Fire Chief Tim Butler

Fire Chief Tim Butler
Thanks for checking out my web log! My radio call sign in Saint Paul is "Car 1." Join me as we go "On Scene" to the fire stations, training evolutions, emergency incidents, and community events in Saint Paul, Minnesota. Let's share perspectives on the issues facing our Department, our community, and the American Fire Service!

Saturday, January 2, 2010


December 30, 2009:

Today’s big adventure was the completion of the Minnesota State Firefighter I certification exam!! The exam caused quite a bit of angst for the eight of our class who were taking it. The rest of the class had taken the exam before they entered the academy. I had taken the exam previously as well – back in the mid-1990s. I had passed a similar exam as well when I was a certified firefighter in Texas in the mid 1980’s. But, I had elected to retake the current state exam for several reasons: primarily because I felt that new technologies and procedures and new fire service functions (terrorism response, Rapid Intervention Teams, etc.) were not included in my past certifications – the service has changed, and I wanted to catch up on the new developments. Also, I wanted to walk the path of a typical firefighter recruit, and that journey would include taking the state test. I figured if I was going to go through the academy process, I wanted to go through the ENTIRE process.

I wasn’t really worried about the exam, but as I said, all of us who were planning to take it were a bit worried. We all wanted to do well. Chief Morehead and Captain Deno told us that no Saint Paul recruit had ever failed the test before, but as one of my classmates said, that fact just made the possibility of failing even more strenuous!

The written exam was 150 questions. 100 questions covered firefighter topics, and 50 questions covered hazardous materials response. Although many of the questions were tricky, they all came directly from the textbook, and all 8 of us passed (we received confirmation of this the next day from the state certification board).

The practical portion of the exam tested our proficiency in some of the basic firefighter skills. Our test covered 7 of those areas: PPE and SCBA donning, search and rescue, ladders, forcible entry, positive pressure ventilation, fire hoses, and a group hazmat tabletop scenario. Our academy hands on skills training had prepared us very well for the exam, and the practical portions were fairly easy.

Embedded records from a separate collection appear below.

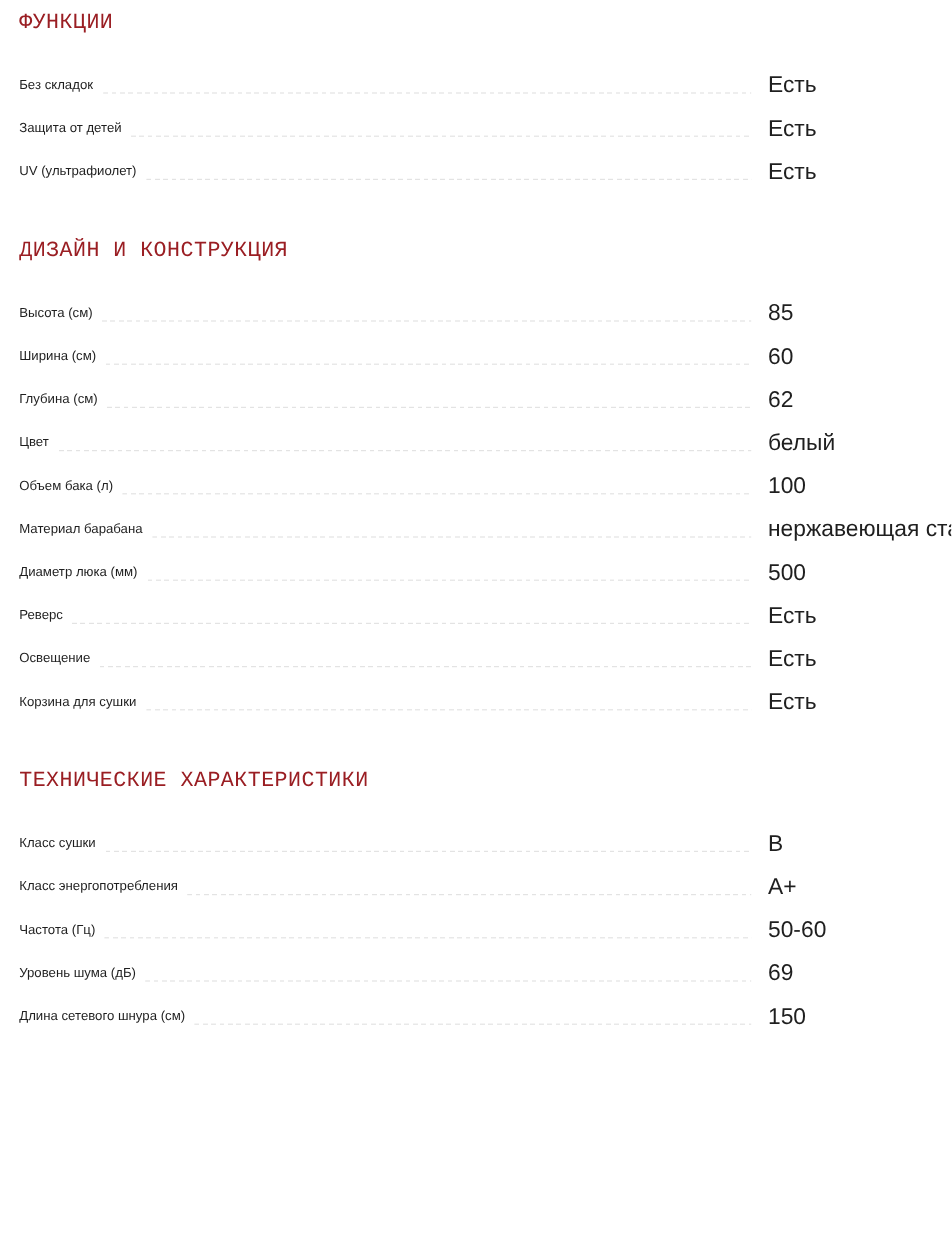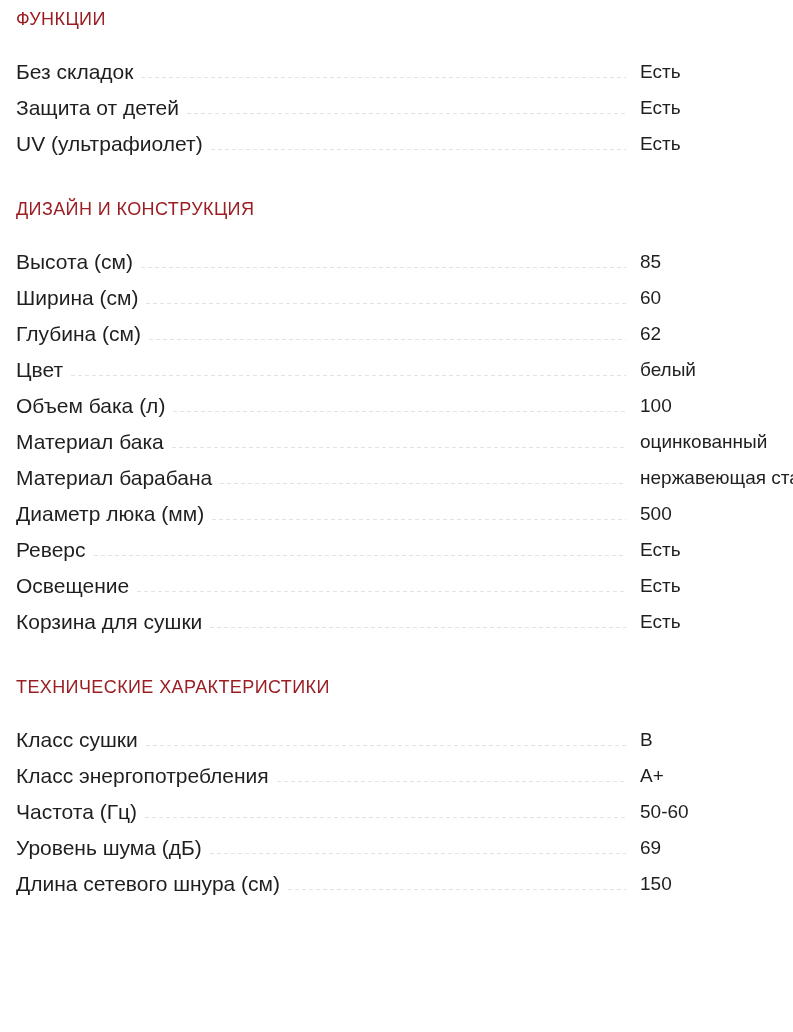--- a/index.html
+++ b/index.html
@@ -27,6 +27,7 @@
     font-weight:400;
     letter-spacing:0.4px;
     margin:0 16px 32px 0;
+    font-family:Liberation Mono, monospace;
   }
   .spec-section + .spec-section .section-title{
     margin-top:45px;

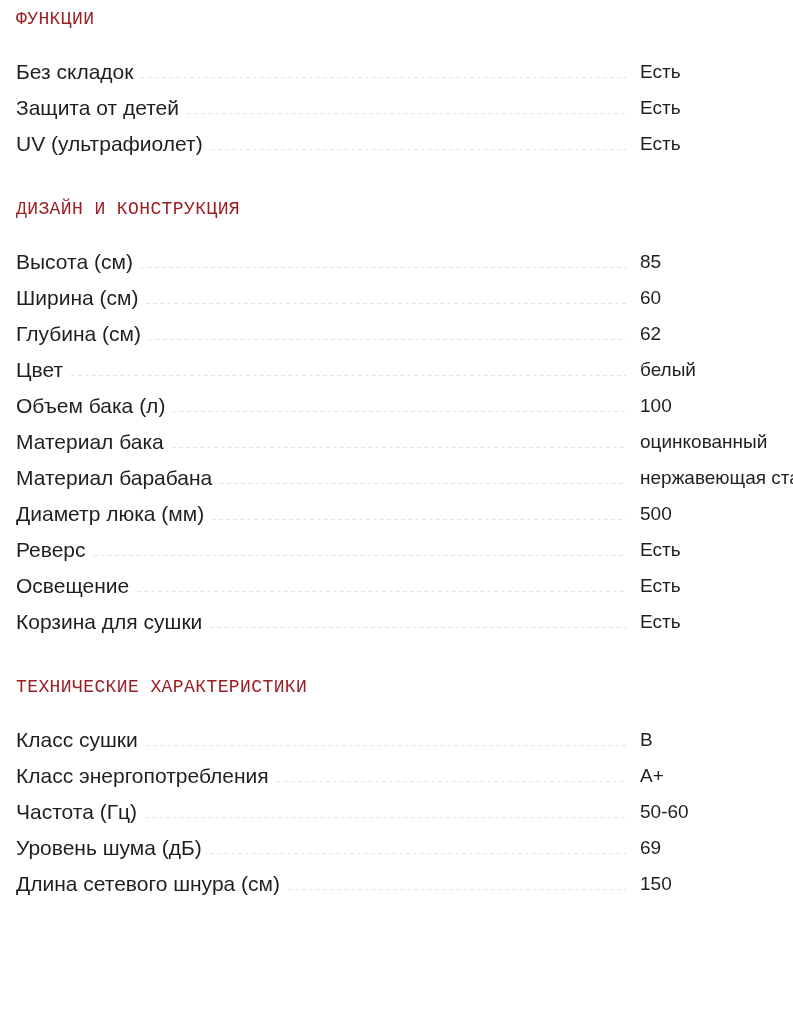--- a/index.html
+++ b/index.html
@@ -39,7 +39,7 @@
     margin-bottom:15px;
   }
   .spec-label{
-    font-size:21px;
+    font-size:11px;
     line-height:21px;
     white-space:nowrap;
     flex:0 0 auto;

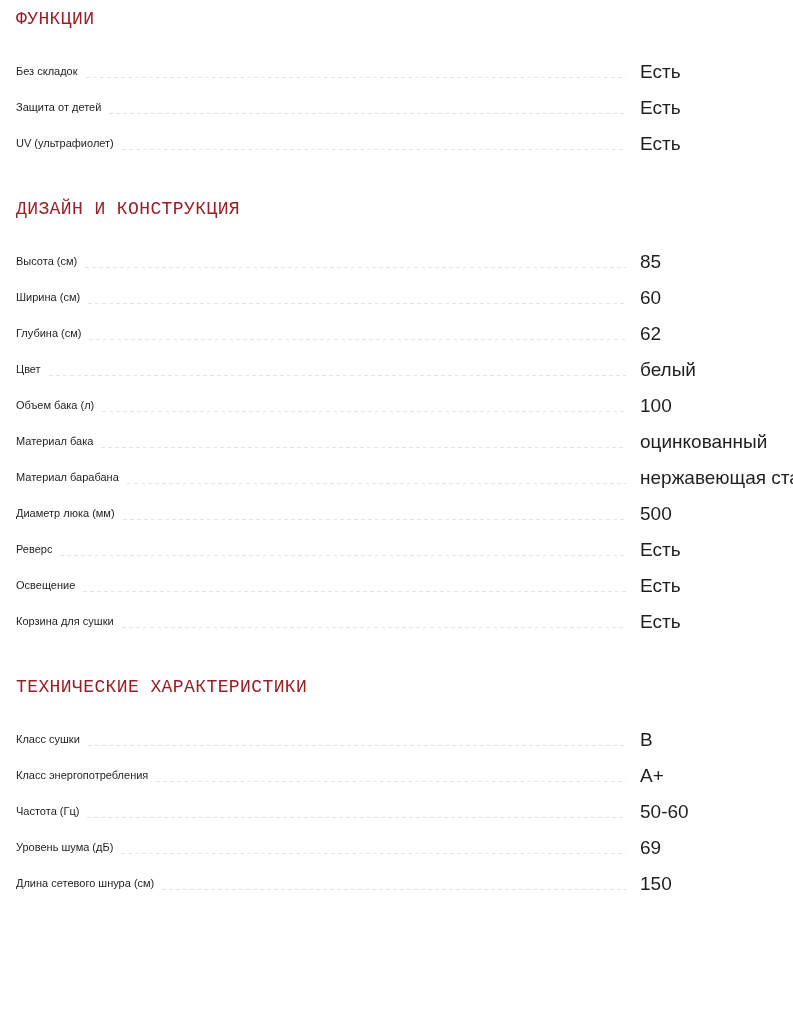--- a/index.html
+++ b/index.html
@@ -125,11 +125,6 @@
     <span class="spec-value">100</span>
   </div>
 
-  <div class="spec-row">
-    <span class="spec-label">Материал бака</span>
-    <span class="leader"></span>
-    <span class="spec-value">оцинкованный</span>
-  </div>
 
   <div class="spec-row">
     <span class="spec-label">Материал барабана</span>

All of us passed and received confirmation of that success at the end of the exam.

The certification test took over 4 hours to complete, and we finished in time to have a hurried lunch before going through the Second Quarter Practical Exam practice session for a second time. I finished the Practical test in 5 minutes and 21 seconds – well under the 7 minute time limit.

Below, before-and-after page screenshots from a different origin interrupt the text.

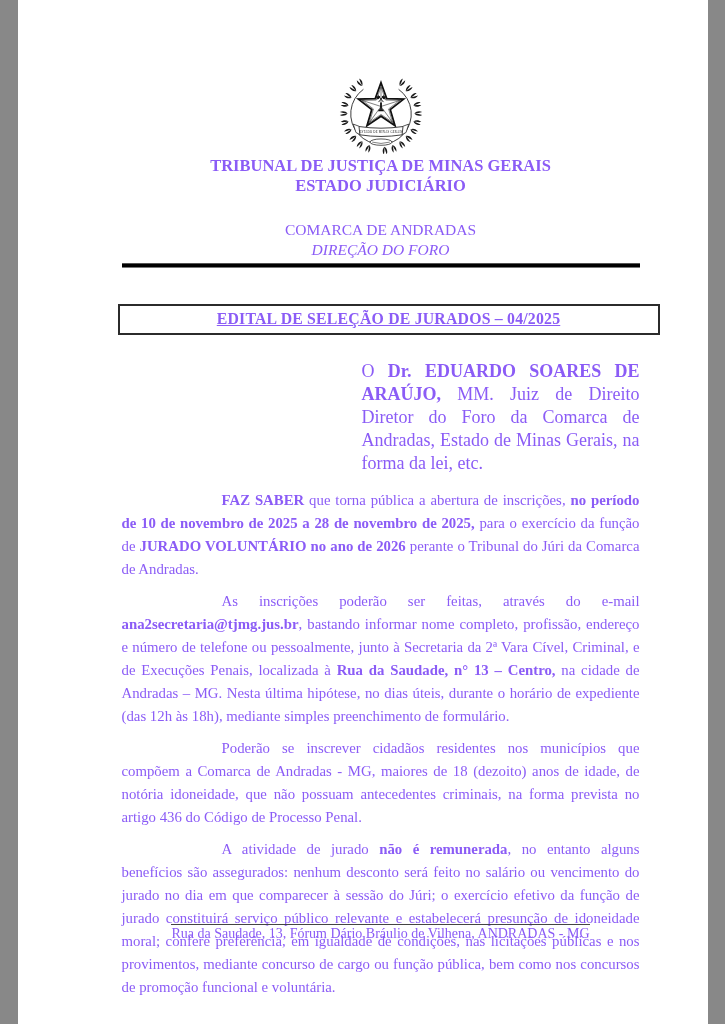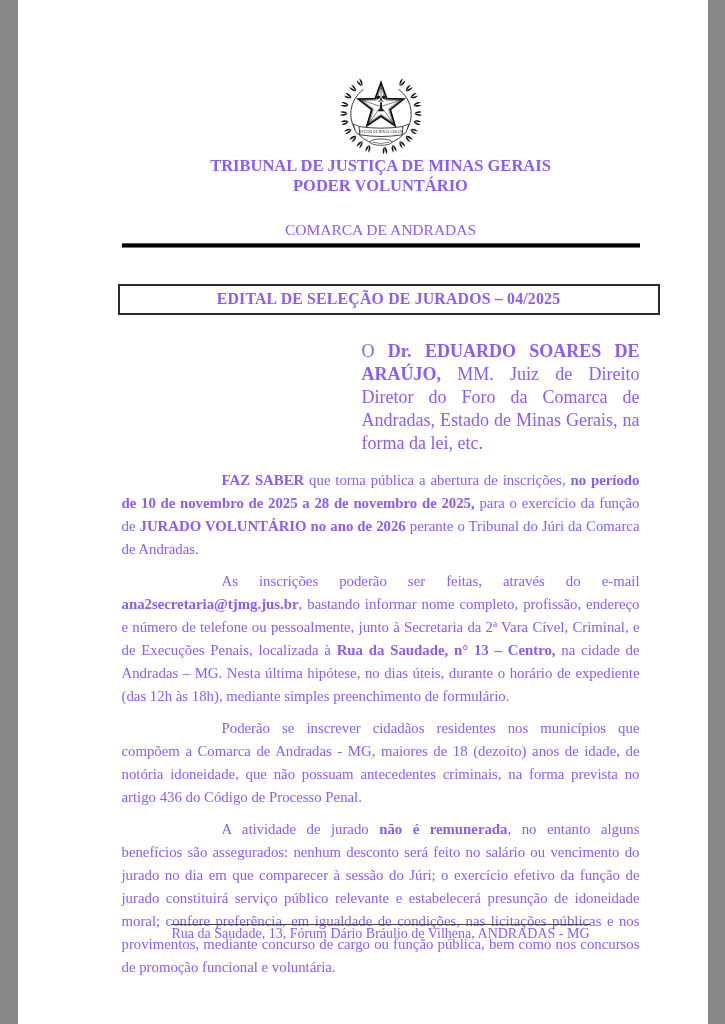--- a/index.html
+++ b/index.html
@@ -134,7 +134,7 @@
         </g>
       </svg>
       <div class="lh-line1">TRIBUNAL DE JUSTIÇA DE MINAS GERAIS</div>
-      <div class="lh-line2">PODER VOLUNTÁRIO</div>
+      <div class="lh-line2">ESTADO JUDICIÁRIO</div>
       <div class="lh-line3">COMARCA DE ANDRADAS</div>
       <div class="header-rule"></div>
     </div>

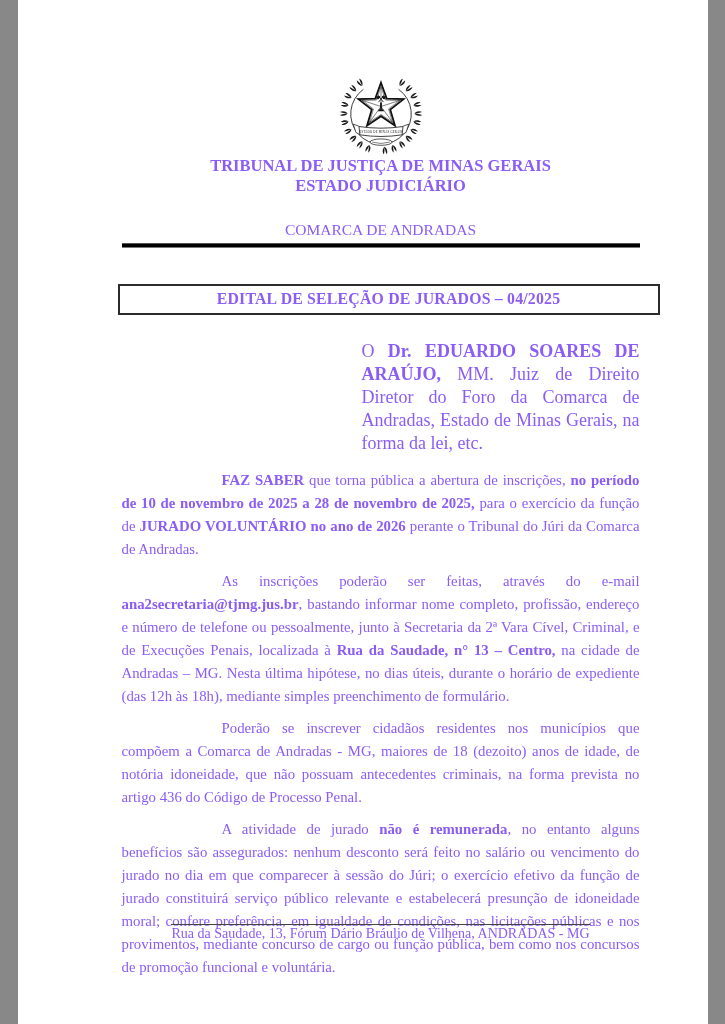--- a/index.html
+++ b/index.html
@@ -136,6 +136,7 @@
       <div class="lh-line1">TRIBUNAL DE JUSTIÇA DE MINAS GERAIS</div>
       <div class="lh-line2">ESTADO JUDICIÁRIO</div>
       <div class="lh-line3">COMARCA DE ANDRADAS</div>
+      <div class="lh-line4">DIREÇÃO DO FORO</div>
       <div class="header-rule"></div>
     </div>
 

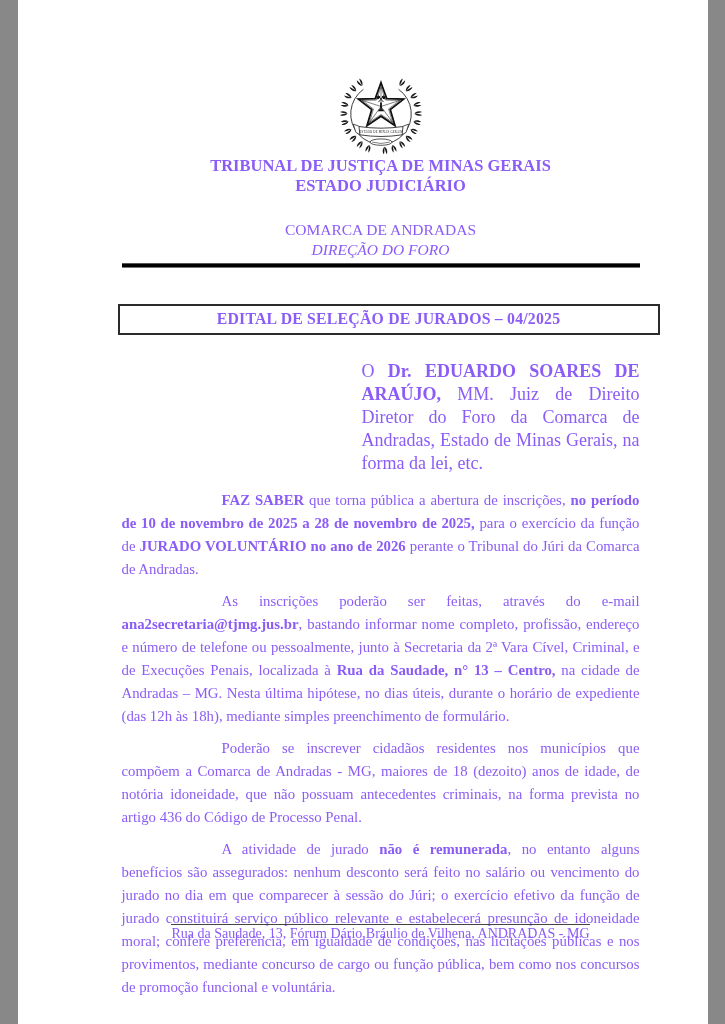--- a/index.html
+++ b/index.html
@@ -36,6 +36,7 @@
   }
   .title-box span{
     font-weight:bold; font-size:15.8px;
+    text-decoration:underline;
     letter-spacing:.2px;
   }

The last part of the afternoon featured a visit by one of Saint Paul’s exceptional Engine/Medic companies: Medic 14, B-Shift. Paramedic Fire Captain Mark Dickinson, Paramedic FEO Chuck Schwartz, Firefighter/Paramedic Mike Cox, and Firefighter Rich Hinrichs demonstrated how a well-orchestrated medical team responds to medical emergencies. We have been focusing on firefighting basics, but have begun learning more of the medical aspects of the job. Medic 14’s demonstration helped our class understand what the roles and responsibilities of entry-level firefighter/EMTs were in the Saint Paul system. Their advice, their insights into crew coordination and communications, and their proficiency at delivering superior patient treatment was exceptionally well-timed in our academy process, and exceptionally well-executed. I volunteered to have them start an IV on me to show the class how that operation goes, and FEO Schwartz slipped in the IV needle so smooth and easy that I didn’t really think he had done it. He is GOOD! The rest of the team is just as good, and it was a great experience having them come in to help our class!

In lieu of physical training today, Captain Deno gave us a lecture on the benefits of lifelong aerobic training. He presented us with information on several good training programs and websites, including (see Neal P’s comments on this blog for the November 25th entry), and P-90-X. Included were some great tips on performing practical, inexpensive, firefighter skill training using exercises that could be easily replicated in the station or at home.

So, the third day of the week ended with 3 tests taken and one remaining: the Second Quarter Practical Exam, scheduled for Friday morning. Three down, one to go!